そこでこの記事では、新規取引先の獲得にあたって気をつけるべきポイントについて解説します。
新規の取引先とやり取りするうえで気を付けたいこと
日本経済の停滞が長期化する中で新規取引先を獲得することは企業経営の戦略として最優先の課題といえます。一方で、新規契約の獲得はうれしいものの取引先の拡大は貸倒れや反社、詐欺被害などのリスクを伴うことに不安を感じる経営者も少なくありません。

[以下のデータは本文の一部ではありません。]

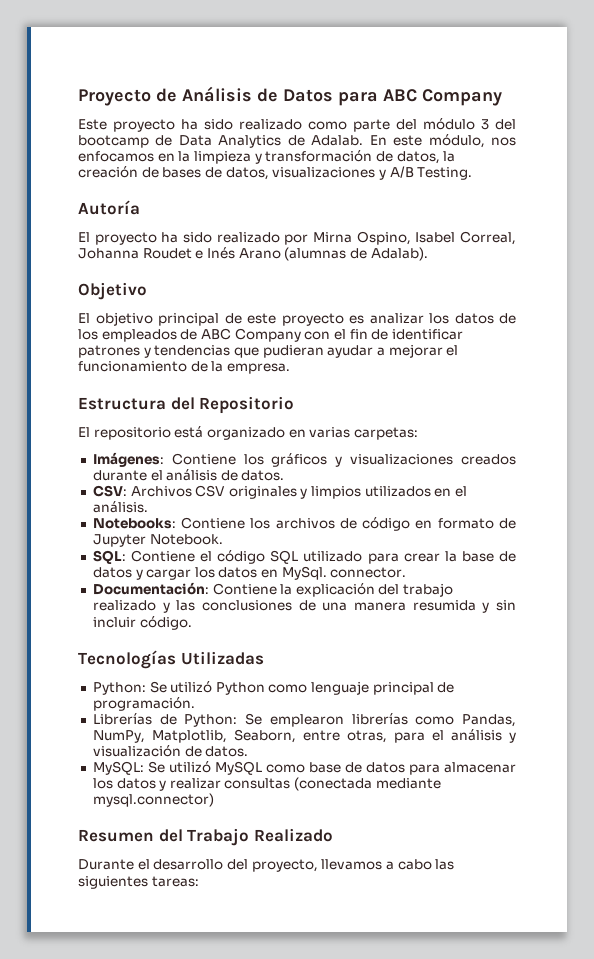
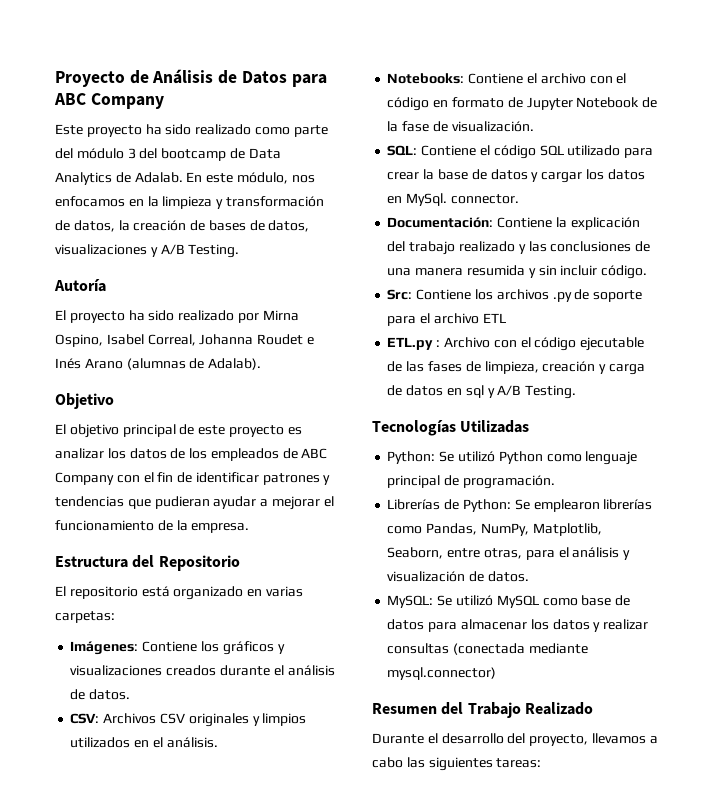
- Notebooks: Contiene los archivos de código en formato de Jupyter Notebook.
+ Notebooks: Contiene el archivo con el código en formato de Jupyter Notebook de la fase de visualización.
+ Src: Contiene los archivos .py de soporte para el archivo ETL
+ ETL.py : Archivo con el código ejecutable de las fases de limpieza, creación y carga de datos en sql y A/B Testing.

新規の取引先と契約する際は、以下を参考にして信用調査をしっかりと行い、リスク回避につとめましょう。
信用調査とは?
信用調査とは、企業が他者との商取引を行う際に、取引の可否や与信限度などを決定するために相手方の経営状況や信用度など事前に調査することをいいます。信用調査は自社で行うほか、専門の調査会社や取引信用保険会社など外部の企業が行うケースがあります。
信用調査を自社で行う場合は、
- 自社の営業社員や経理担当者が職務で得た情報を共有する。
- 取引先企業の経営者や担当者に直接ヒアリングを行う。
- 取引先の登記簿や決算書などの関係書類を入手して分析する。
- インターネットで検索する。
などの方法があります。
中小企業の場合は自力での情報収集や信用調査が難しいケースも少なくありません。大口の新規取引契約が発生した場合は事前に信用調査会社に依頼するのが良いでしょう。
調査料金は3~5万円程度です。
また取引信用保険に加入を申し込むと保険会社が取引先を審査しますので、信用調査会社に依頼するのと同じ効果があります。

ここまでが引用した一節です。